AmeriGas: Pemasok Propana Terbesar AS Menderita Pelanggaran Data '8 detik'

 

Bacaan Lainnya

Pemasok propana terbesar di Amerika, AmeriGas, telah mengungkapkan pelanggaran data yang berlangsung ‘8 detik’ tetapi mempengaruhi 123 karyawan dan satu penduduk AS. Ini melayani lebih dari 2 juta pelanggan di seluruh 50 negara bagian AS dan memiliki lebih dari 2.500 lokasi distribusi.

Pelaku ancaman mengeksploitasi jaringan JJ Keller – vendor yang bertanggung jawab untuk menyediakan layanan kepatuhan Departemen Transportasi (DOT) kepada AmeriGas. Pada 10 Mei, JJ Keller mendeteksi aktivitas anomali pada sistem mereka yang terkait dengan akun email perusahaan. Vendor dengan cepat mulai menyelidiki jaringannya untuk menemukan bahwa seorang karyawan JJ Keller telah menjadi korban email phishing, yang menyebabkan akunnya disusupi.

Setelah mengatur ulang kredensial akun karyawan, JJ Keller dengan cepat memulai kegiatan forensiknya untuk menentukan cakupan penuh pelanggaran ini. Ini mengungkapkan bahwa pelanggaran data delapan detik membocorkan catatan sensitif dari 123 karyawan AmeriGas.

“Menurut JJ Keller, selama pelanggaran 8 detik, pelaku jahat memiliki akses ke email internal dengan lampiran spreadsheet yang berisi informasi 123 karyawan AmeriGas, termasuk ID Lab, nomor jaminan sosial, nomor SIM, dan tanggal lahir.
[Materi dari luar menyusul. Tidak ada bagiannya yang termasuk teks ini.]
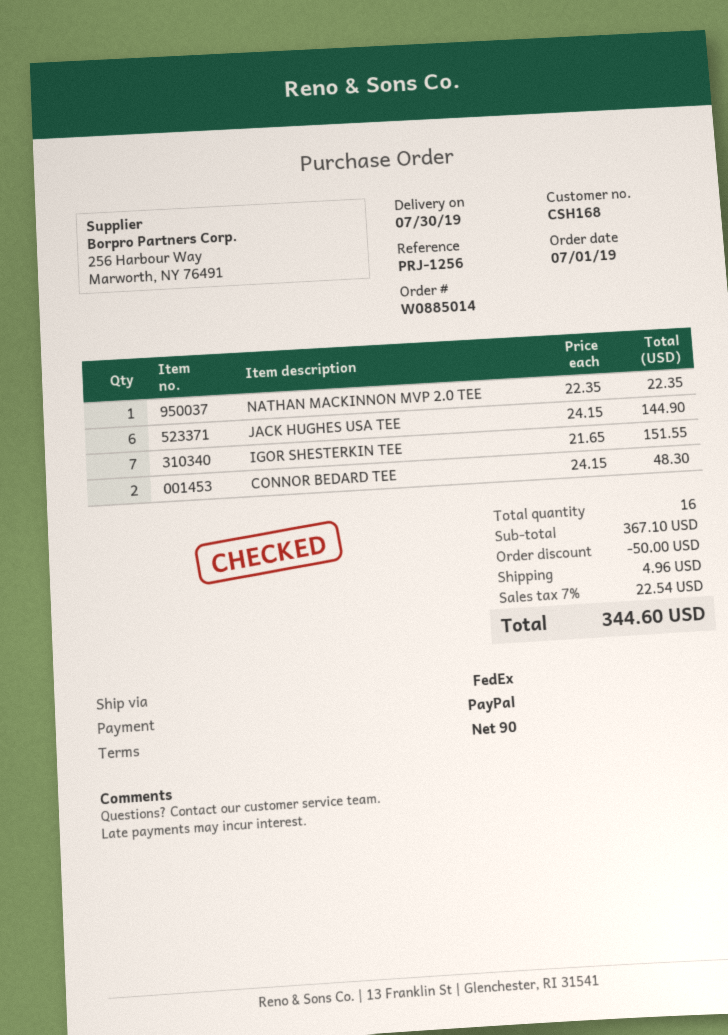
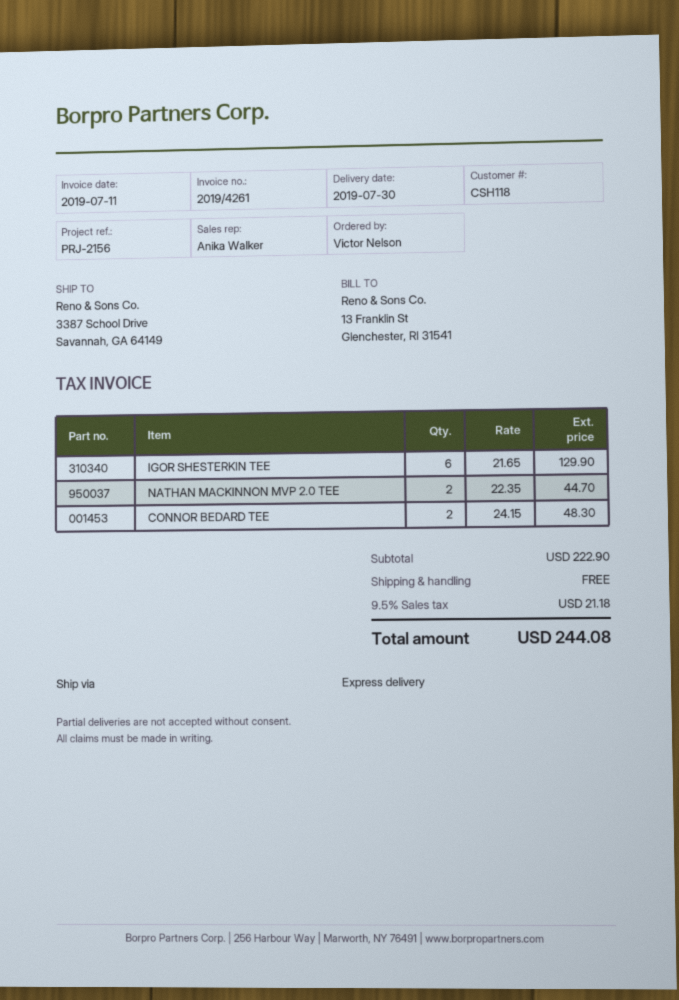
customer number: CSH168 -> CSH118
reference: PRJ-1256 -> PRJ-2156
shipping method: FedEx -> express
NATHAN MACKINNON MVP 2.0 TEE: 1 x 22.35 = 22.35 -> 2 x 22.35 = 44.70
JACK HUGHES USA TEE: 6 x 24.15 = 144.90 -> none
IGOR SHESTERKIN TEE: 7 x 21.65 = 151.55 -> 6 x 21.65 = 129.90
subtotal: 367.10 -> 222.90
discount: 50.00 -> none
shipping: 4.96 -> 0.00
tax: 7% = 22.54 -> 9.5% = 21.18
total: 344.60 -> 244.08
Untuk tanggal, kami tidak mengetahui adanya penyalahgunaan data pribadi ini secara aktual atau percobaan sebagai akibat dari insiden ini,” ungkap AmeriGas dalam contoh surat pemberitahuan pelanggaran data tertanggal 04 Juni 2021.

Selain 123 karyawan AmeriGas, detail pribadi penduduk New Hampshire juga terungkap, yang sejak itu diberitahu tentang pelanggaran data dan diberikan layanan pemantauan kredit gratis. Untungnya, tidak ada indikasi bahwa informasi karyawan disalin atau disalahgunakan.

Pelanggaran data kedua yang melibatkan AmeriGas tahun ini

Pelanggaran data terbaru ini terjadi setelah AmeriGas mengalami pelanggaran data pada Maret 2021, ketika agen layanan pelanggan perusahaan dipecat karena berpotensi menyalahgunakan informasi kartu kredit pelanggan.

Menurut AmeriGas, beberapa pelanggan yang menelepon layanan pelanggan AmeriGas secara lisan mengungkapkan rincian perbankan mereka kepada perwakilan ini yang mungkin telah menyalahgunakan informasi ini untuk melakukan pembelian yang tidak sah.

“Kami baru-baru ini mendeteksi bahwa ada pengungkapan informasi kartu kredit yang tidak sah kepada salah satu agen layanan pelanggan kami. Kami tidak tahu apakah informasi kartu kredit Anda dibagikan tetapi kami menulis dengan sangat hati-hati. Kami menyelidiki masalah ini sebagai tindakan pencegahan untuk lebih mengamankan informasi Anda. Agen yang terlibat telah dihentikan dan kami telah menerapkan perlindungan tambahan, ”ungkap perusahaan saat itu.